I have a Kubernetes deployment that needs a large cache disk that can be shared between multiple pods of the same deployment. For performance reasons, the cache disk has to be ReadWriteOnce (RWO) and can only be attached to one node at a time.
I want to be able to schedule pods freely on multiple nodes and all pods on the same node should share the same cache volume. So in essence, my ideal deployment would attach one PV per node and have each pod of my deployment share the same PV (if they happen to be running on the same node).
I cannot find any way to achieve this with Kubernetes deployment options (ReplicaSet, Deployment, StatefulSet, DaemonSet).
The Deployment and Replicaset can each only reference a single persistent volume claim (that binds one persistent volume, that is bound to one node at a time). This means my deployment can never scale beyond a single node.

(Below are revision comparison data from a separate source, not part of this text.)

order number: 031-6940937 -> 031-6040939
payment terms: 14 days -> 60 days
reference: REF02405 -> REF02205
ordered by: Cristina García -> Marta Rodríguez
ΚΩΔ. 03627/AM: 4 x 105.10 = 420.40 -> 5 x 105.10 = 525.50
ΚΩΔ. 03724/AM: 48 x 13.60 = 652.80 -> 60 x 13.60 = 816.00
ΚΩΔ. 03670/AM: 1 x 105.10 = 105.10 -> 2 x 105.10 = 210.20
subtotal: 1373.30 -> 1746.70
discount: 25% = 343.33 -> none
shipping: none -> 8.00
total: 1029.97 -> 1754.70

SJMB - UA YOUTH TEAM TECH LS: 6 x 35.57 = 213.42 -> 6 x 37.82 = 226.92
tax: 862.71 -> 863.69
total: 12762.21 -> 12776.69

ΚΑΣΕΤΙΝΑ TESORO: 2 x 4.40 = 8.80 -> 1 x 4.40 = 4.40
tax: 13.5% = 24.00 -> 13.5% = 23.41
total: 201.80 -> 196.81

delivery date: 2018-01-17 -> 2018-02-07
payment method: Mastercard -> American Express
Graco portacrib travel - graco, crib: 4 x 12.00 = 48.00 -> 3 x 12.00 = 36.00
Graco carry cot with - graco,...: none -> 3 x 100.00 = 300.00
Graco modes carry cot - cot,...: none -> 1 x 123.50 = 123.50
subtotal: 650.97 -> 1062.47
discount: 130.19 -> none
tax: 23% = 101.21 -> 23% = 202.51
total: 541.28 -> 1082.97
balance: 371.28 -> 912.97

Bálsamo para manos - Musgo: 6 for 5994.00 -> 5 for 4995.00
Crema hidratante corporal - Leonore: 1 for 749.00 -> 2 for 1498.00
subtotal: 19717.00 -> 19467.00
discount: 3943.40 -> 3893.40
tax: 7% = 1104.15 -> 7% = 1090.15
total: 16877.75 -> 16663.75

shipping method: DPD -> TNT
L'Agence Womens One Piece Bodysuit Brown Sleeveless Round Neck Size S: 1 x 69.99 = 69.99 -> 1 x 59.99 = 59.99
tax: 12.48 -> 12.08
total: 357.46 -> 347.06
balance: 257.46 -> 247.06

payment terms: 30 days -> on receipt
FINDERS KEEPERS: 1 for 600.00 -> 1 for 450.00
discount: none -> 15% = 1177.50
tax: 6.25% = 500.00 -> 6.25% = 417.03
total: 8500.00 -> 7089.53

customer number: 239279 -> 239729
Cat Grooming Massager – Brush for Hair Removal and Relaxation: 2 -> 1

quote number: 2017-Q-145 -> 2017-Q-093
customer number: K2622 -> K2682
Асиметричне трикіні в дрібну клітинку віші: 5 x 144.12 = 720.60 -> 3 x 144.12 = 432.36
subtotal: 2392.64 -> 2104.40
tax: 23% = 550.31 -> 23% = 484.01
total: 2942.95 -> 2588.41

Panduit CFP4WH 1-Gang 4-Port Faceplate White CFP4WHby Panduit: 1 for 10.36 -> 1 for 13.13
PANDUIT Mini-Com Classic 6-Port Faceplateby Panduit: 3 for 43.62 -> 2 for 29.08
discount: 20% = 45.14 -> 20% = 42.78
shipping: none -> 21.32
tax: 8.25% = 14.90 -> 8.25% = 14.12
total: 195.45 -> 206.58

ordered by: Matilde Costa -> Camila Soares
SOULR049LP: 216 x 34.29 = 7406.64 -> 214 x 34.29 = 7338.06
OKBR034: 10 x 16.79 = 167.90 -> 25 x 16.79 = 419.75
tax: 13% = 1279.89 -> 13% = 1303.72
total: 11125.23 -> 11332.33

A StatefulSet will not work since every single pod will have a unique PVC (and thus a unique PV). This leads to the number of PVs in use being equal to the number of pods scheduled. This is not what I want either, since I want pods on the same node to share the PV (and thus improve each others cache hit rate).
A DaemonSet cannot work since it will reference a single PVC (with a single PV) that will be bound to one node at a time. This results in only a single pod being scheduled successfully. All pods on the remaining nodes can’t be scheduled because of the RWO nature of the storage.
The best ideas I have so far are to either have one Deployment per node (and do node scaling manually) or to use hostPath mounts and mount the cache manually to the host path of each node. Both solutions are not great for obvious reasons.
Is there anything I am overlooking about Kubernetes storage architecture?